Using the string "number" as the key, pull each matching line out of the records below.

The data ::
/---

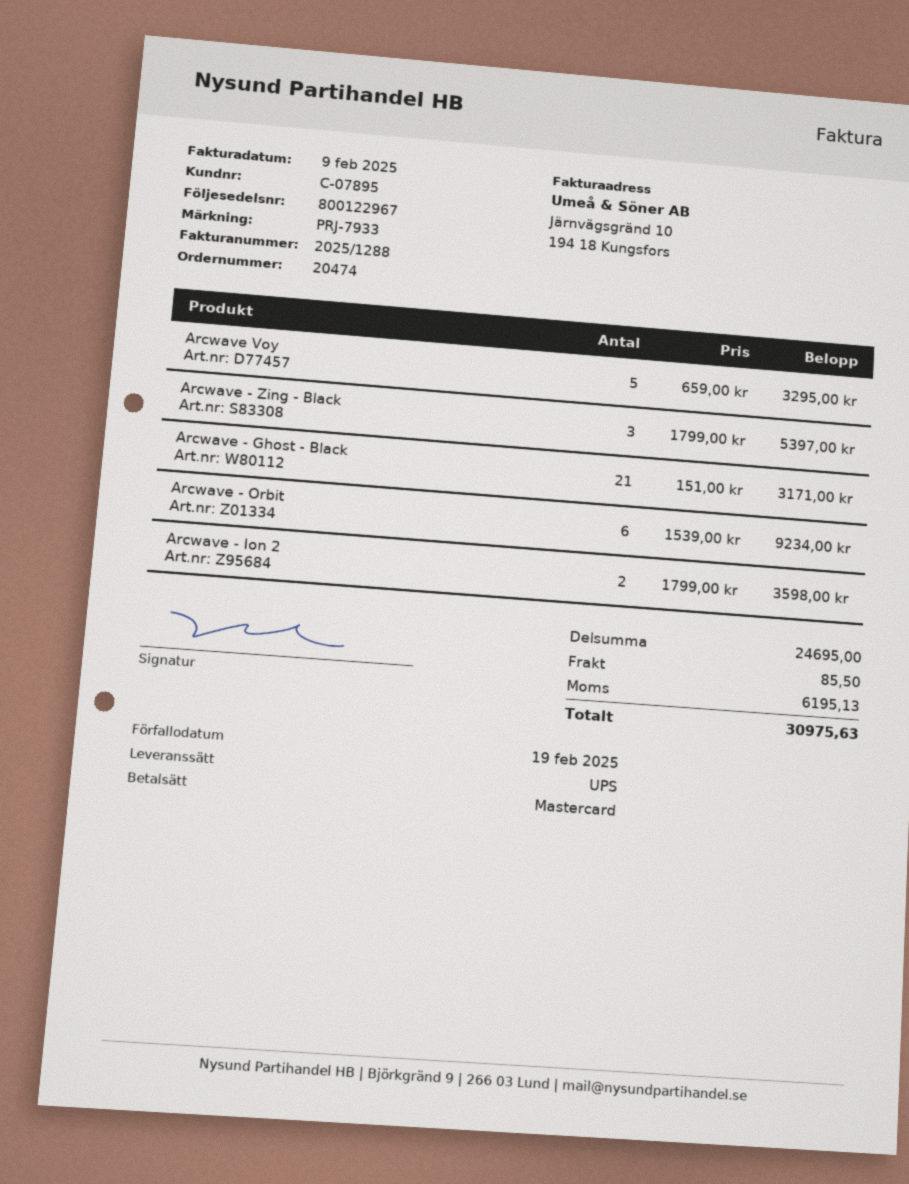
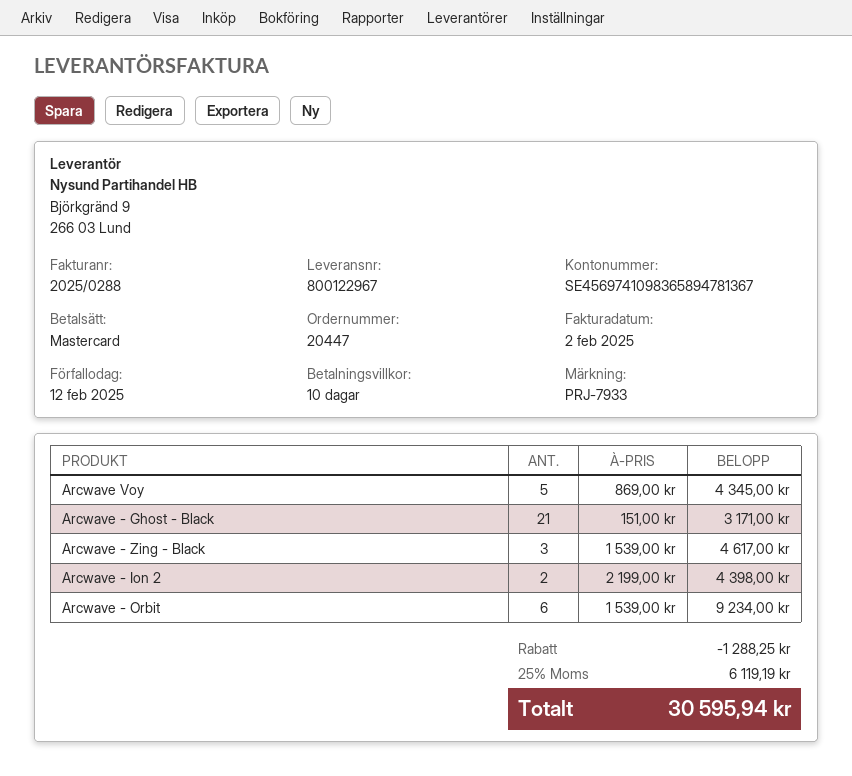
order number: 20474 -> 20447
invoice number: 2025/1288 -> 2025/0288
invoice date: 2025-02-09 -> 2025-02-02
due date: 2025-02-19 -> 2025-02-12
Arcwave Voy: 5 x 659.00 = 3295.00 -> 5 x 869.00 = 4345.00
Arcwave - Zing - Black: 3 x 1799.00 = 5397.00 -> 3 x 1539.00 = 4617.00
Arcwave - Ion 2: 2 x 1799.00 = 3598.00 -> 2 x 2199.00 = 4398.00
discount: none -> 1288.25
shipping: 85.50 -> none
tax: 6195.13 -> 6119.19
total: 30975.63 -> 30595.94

\---

Task response ::
order number: 20474 -> 20447
invoice number: 2025/1288 -> 2025/0288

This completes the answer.